• Assignment: I'd like the entries repeated exactly, without their pictures.

• Stored dataset items:
===============

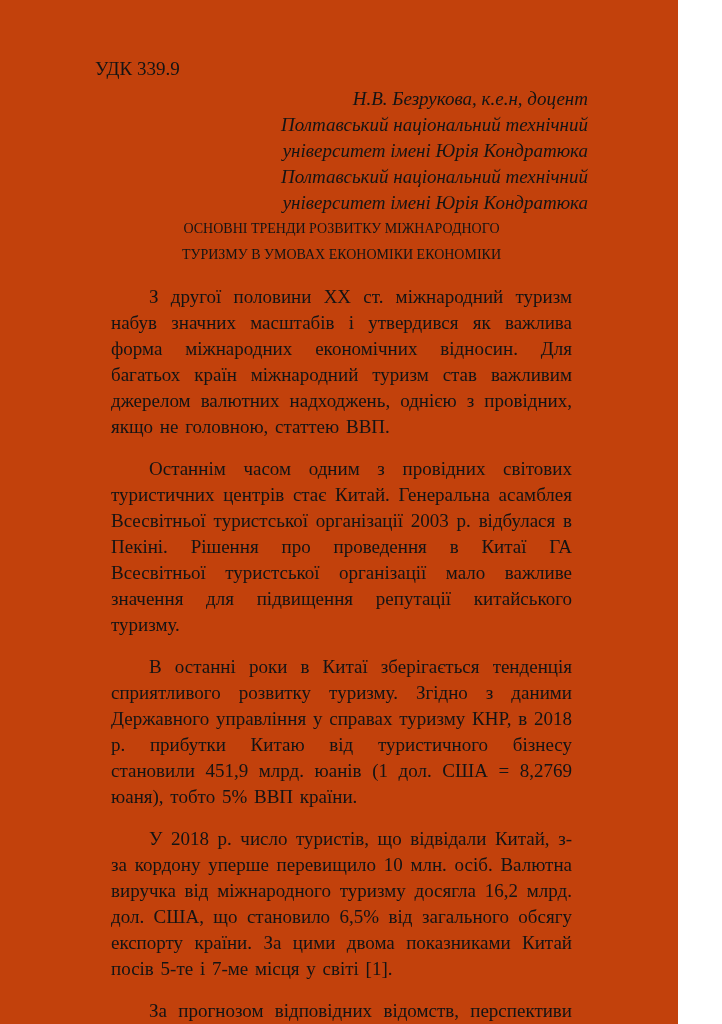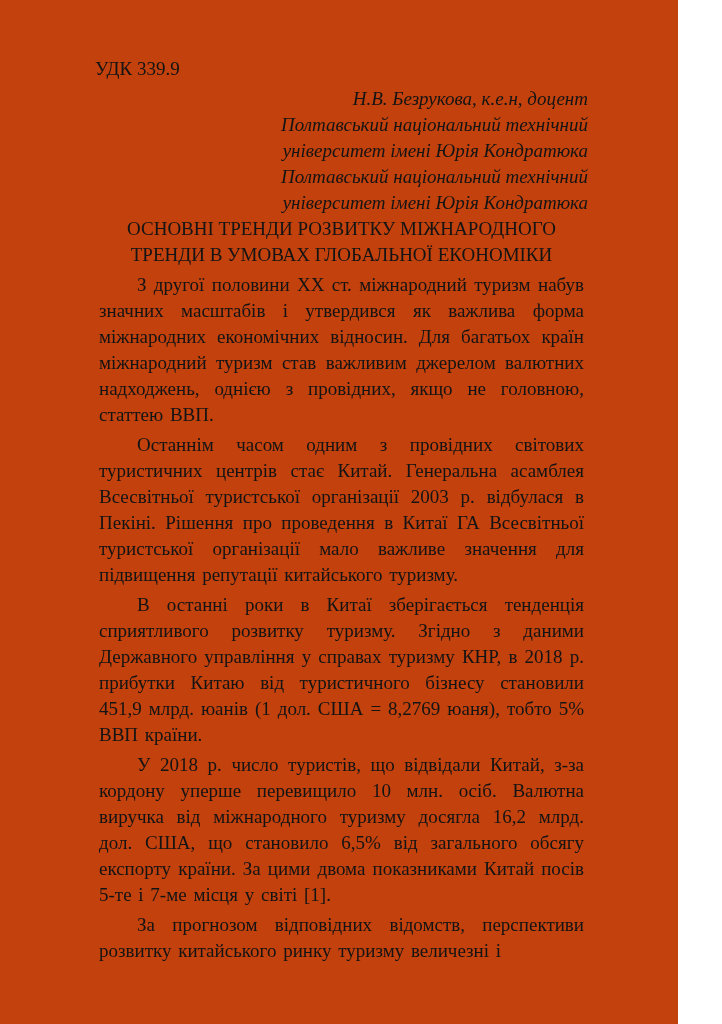--- a/index.html
+++ b/index.html
@@ -26,28 +26,28 @@
   }
   .authors {
     text-align: right;
     margin: 0;
     font-style: italic;
   }
   .authors div {
     white-space: nowrap;
   }
   .title {
-    font-size: 19px;
+    font-size: 14px;
     font-weight: normal;
     text-align: center;
     margin: 0;
     padding: 0;
   }
   .body-par {
-    margin: 4px;
+    margin: 16px;
     text-align: justify;
     text-indent: 38px;
     word-spacing: 2px;
   }
 </style>
 </head>
 <body>
 
 <div class="page">
 
@@ -56,21 +56,21 @@
   <div class="authors">
     <div>Н.В. Безрукова, к.е.н, доцент</div>
     <div>Полтавський національний технічний</div>
     <div>університет імені Юрія Кондратюка</div>
     <div>Полтавський національний технічний</div>
     <div>університет імені Юрія Кондратюка</div>
   </div>
 
   <h1 class="title">
     <span>ОСНОВНІ ТРЕНДИ РОЗВИТКУ МІЖНАРОДНОГО</span><br>
-    <span>ТРЕНДИ В УМОВАХ ГЛОБАЛЬНОЇ ЕКОНОМІКИ</span>
+    <span>ТУРИЗМУ В УМОВАХ ЕКОНОМІКИ ЕКОНОМІКИ</span>
   </h1>
 
   <p class="body-par">З другої половини ХХ ст. міжнародний туризм набув значних масштабів і утвердився як важлива форма міжнародних економічних відносин. Для багатьох країн міжнародний туризм став важливим джерелом валютних надходжень, однією з провідних, якщо не головною, статтею ВВП.</p>
   <p class="body-par">Останнім часом одним з провідних світових туристичних центрів стає Китай. Генеральна асамблея Всесвітньої туристської організації 2003 р. відбулася в Пекіні. Рішення про проведення в Китаї ГА Всесвітньої туристської організації мало важливе значення для підвищення репутації китайського туризму.</p>
   <p class="body-par">В останні роки в Китаї зберігається тенденція сприятливого розвитку туризму. Згідно з даними Державного управління у справах туризму КНР, в 2018 р. прибутки Китаю від туристичного бізнесу становили 451,9 млрд. юанів (1 дол. США = 8,2769 юаня), тобто 5% ВВП країни.</p>
   <p class="body-par">У 2018 р. число туристів, що відвідали Китай, з-за кордону уперше перевищило 10 млн. осіб. Валютна виручка від міжнародного туризму досягла 16,2 млрд. дол. США, що становило 6,5% від загального обсягу експорту країни. За цими двома показниками Китай посів 5-те і 7-ме місця у світі [1].</p>
   <p class="body-par">За прогнозом відповідних відомств, перспективи розвитку китайського ринку туризму величезні і</p>
 
 </div>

===============

• Solution to the exercise:
--- a/index.html
+++ b/index.html
@@ -26,28 +26,28 @@
   }
   .authors {
     text-align: right;
     margin: 0;
     font-style: italic;
   }
   .authors div {
     white-space: nowrap;
   }
   .title {
-    font-size: 19px;
+    font-size: 14px;
     font-weight: normal;
     text-align: center;
     margin: 0;
     padding: 0;
   }
   .body-par {
-    margin: 4px;
+    margin: 16px;
     text-align: justify;
     text-indent: 38px;
     word-spacing: 2px;
   }
 </style>
 </head>
 <body>
 
 <div class="page">
 
@@ -56,21 +56,21 @@
   <div class="authors">
     <div>Н.В. Безрукова, к.е.н, доцент</div>
     <div>Полтавський національний технічний</div>
     <div>університет імені Юрія Кондратюка</div>
     <div>Полтавський національний технічний</div>
     <div>університет імені Юрія Кондратюка</div>
   </div>
 
   <h1 class="title">
     <span>ОСНОВНІ ТРЕНДИ РОЗВИТКУ МІЖНАРОДНОГО</span><br>
-    <span>ТРЕНДИ В УМОВАХ ГЛОБАЛЬНОЇ ЕКОНОМІКИ</span>
+    <span>ТУРИЗМУ В УМОВАХ ЕКОНОМІКИ ЕКОНОМІКИ</span>
   </h1>
 
   <p class="body-par">З другої половини ХХ ст. міжнародний туризм набув значних масштабів і утвердився як важлива форма міжнародних економічних відносин. Для багатьох країн міжнародний туризм став важливим джерелом валютних надходжень, однією з провідних, якщо не головною, статтею ВВП.</p>
   <p class="body-par">Останнім часом одним з провідних світових туристичних центрів стає Китай. Генеральна асамблея Всесвітньої туристської організації 2003 р. відбулася в Пекіні. Рішення про проведення в Китаї ГА Всесвітньої туристської організації мало важливе значення для підвищення репутації китайського туризму.</p>
   <p class="body-par">В останні роки в Китаї зберігається тенденція сприятливого розвитку туризму. Згідно з даними Державного управління у справах туризму КНР, в 2018 р. прибутки Китаю від туристичного бізнесу становили 451,9 млрд. юанів (1 дол. США = 8,2769 юаня), тобто 5% ВВП країни.</p>
   <p class="body-par">У 2018 р. число туристів, що відвідали Китай, з-за кордону уперше перевищило 10 млн. осіб. Валютна виручка від міжнародного туризму досягла 16,2 млрд. дол. США, що становило 6,5% від загального обсягу експорту країни. За цими двома показниками Китай посів 5-те і 7-ме місця у світі [1].</p>
   <p class="body-par">За прогнозом відповідних відомств, перспективи розвитку китайського ринку туризму величезні і</p>
 
 </div>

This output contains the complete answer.